I had only a couple of pangs of desire as I went by them, and I didn’t stop to examine anything. That’s playing with fire for me. But the experience nudged me into making a plan for grocery shopping for the next month that would protect my abstinence. You may find these ideas helpful.
- Make a list just before we shop. Include specifics so we’re not “getting ideas” as we wander around.
- Take that list with us (not always the no-brainer one would think).
- Reverse our usual routine: go to vegetables and fruit first (fewer demon foods on that side of the store), then to deli.
- Shop once a week right after breakfast. If I need to go to several stores for my usual menu items, I’ll do it all on the same trip.
- If we run out of something, make do with what we have. No extra trips to the store, no extra visual exposure to something we don’t eat anymore.
Visual cues are a trigger for us and store owners know that. We see something, we remember how it tastes or how curious how delicious it is, and we buy it. That’s the way humans work. It’s up to us as recovering food addicts to minimize our exposure to those visual cues.
Need more support to get through the holidays and into the New Year? Contact me at firstname.lastname@example.org for information about the 6-week holiday phone and email coaching special.
With so many holiday food events looming in December, now’s a great time to plan your strategy for staying faithful to your chosen food program. Here are three ideas that can help keep us sane.

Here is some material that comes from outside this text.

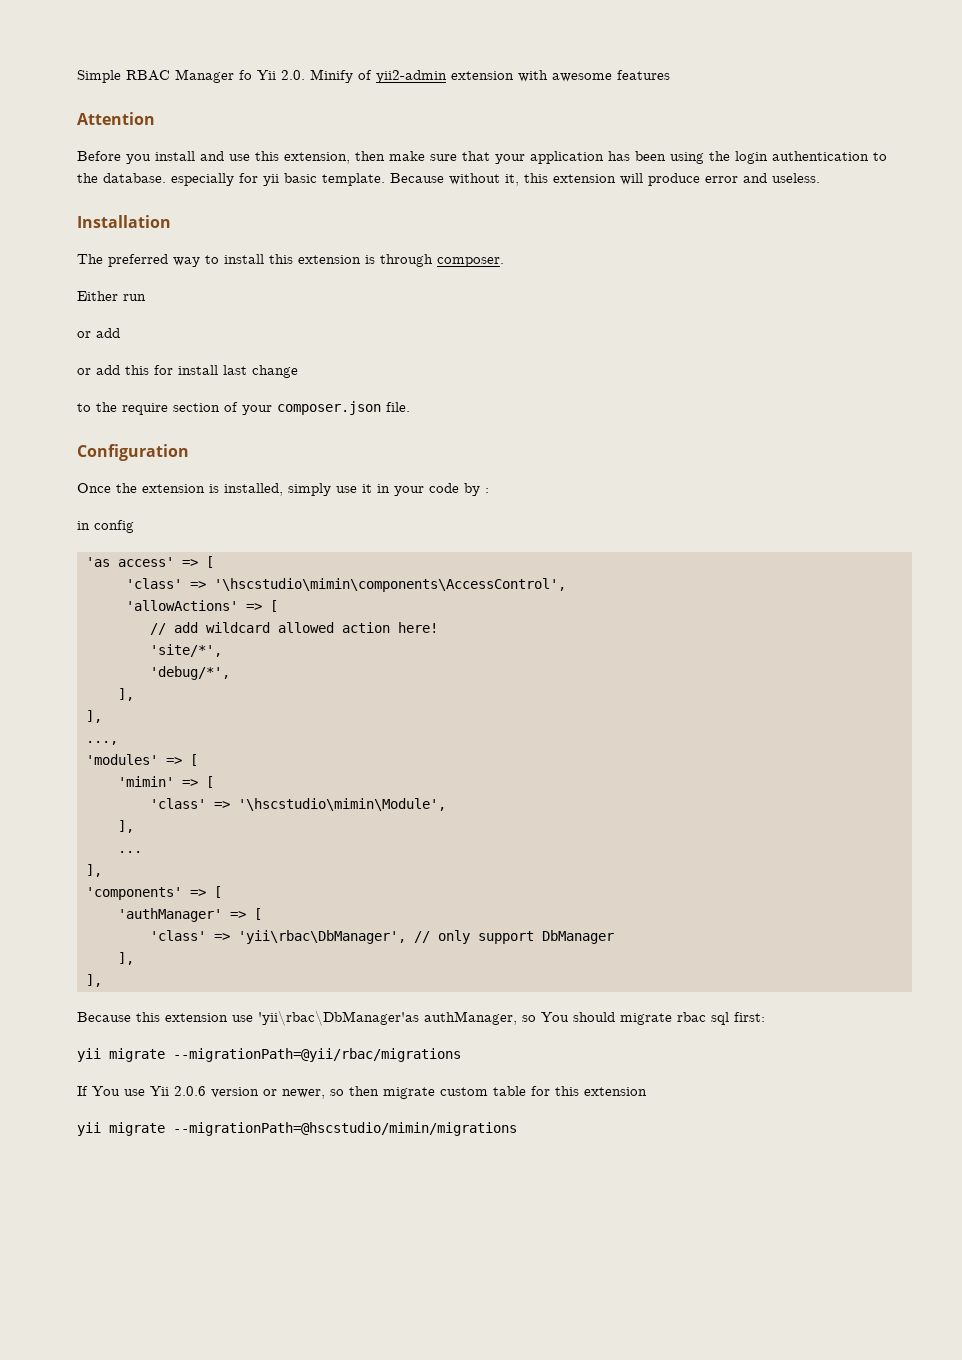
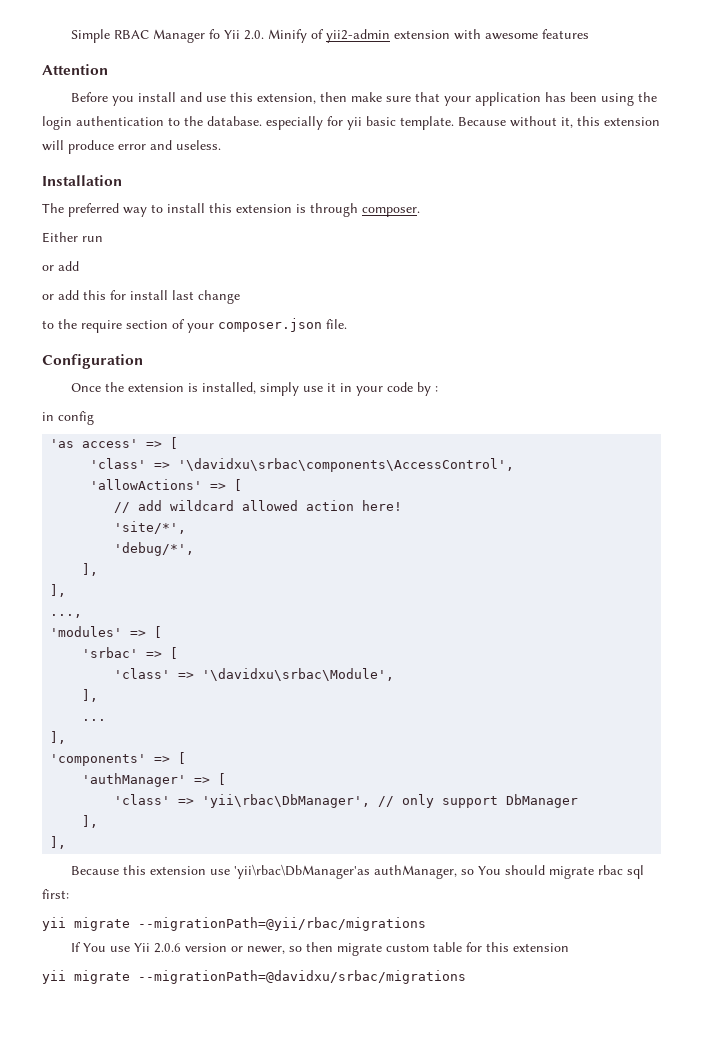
[213,578,566,592] '\hscstudio\mimin\components\AccessControl', -> [178,458,515,472] '\davidxu\srbac\components\AccessControl',
[117,776,214,788] [149,798,446,811] 'mimin' => [ // 'class' => '\hscstudio\mimin\Module', -> [82,647,179,659] [114,668,395,681] 'srbac' => [ // 'class' => '\davidxu\srbac\Module',
[173,1122,517,1136] --migrationPath=@hscstudio/mimin/migrations -> [138,970,466,984] --migrationPath=@davidxu/srbac/migrations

- Stick to your food schedule. One of the smartest things I’ve done for my food recovery is commit to three meals a day and no snacks. While my meal schedule isn’t rigid, it’s consistent. I eat 3 meals with 4-5 hours between breakfast and lunch and between lunch and dinner. Each morning I check my calendar and set my times for the day. So if I’m going to a holiday event between 5 and 7, that will be my dinner. But if the event is between 3 and 5, that’s not going to work for me and I either don’t go or don’t eat while I’m there. Whatever your meal schedule, make sure events work with it and not against it. Being in charge of when we eat is an important part of our journey.
- Bring something you can safely eat to any event. A raw vegetable platter is always a welcome addition, whether it’s a potluck or not. Every dieter there will thank you. Want to put in more effort? Roast a pan of mixed vegetables with a cup of vegetable broth, cumin, and basil. They’re delicious warm or at room temperature. Bring them in a pretty dish you can leave as a gift for your host/hostess (most Goodwill stores have a wonderful selection of quirky pieces) or bring them in something disposable that they can discard.
- It’s all right to say no to invitations. Last year when I was new to sane eating, I turned down every invite for holiday gatherings that weren’t from family. I didn’t feel safe around tables full of demon foods. Instead, I invited the person who was inviting me to have tea together after the holidays and catch up then. It was much more fun for this introvert to do that and no food was involved. This year, with 14 months of sane eating under my (smaller) belt, I’m going to a few more gatherings but only the ones at a meal time. And I’m taking something I can eat.
One last thought: I didn’t explain to anyone why I wasn’t coming to their party. I just said I had other plans. I did have other plans. I was planning to stay abstinent!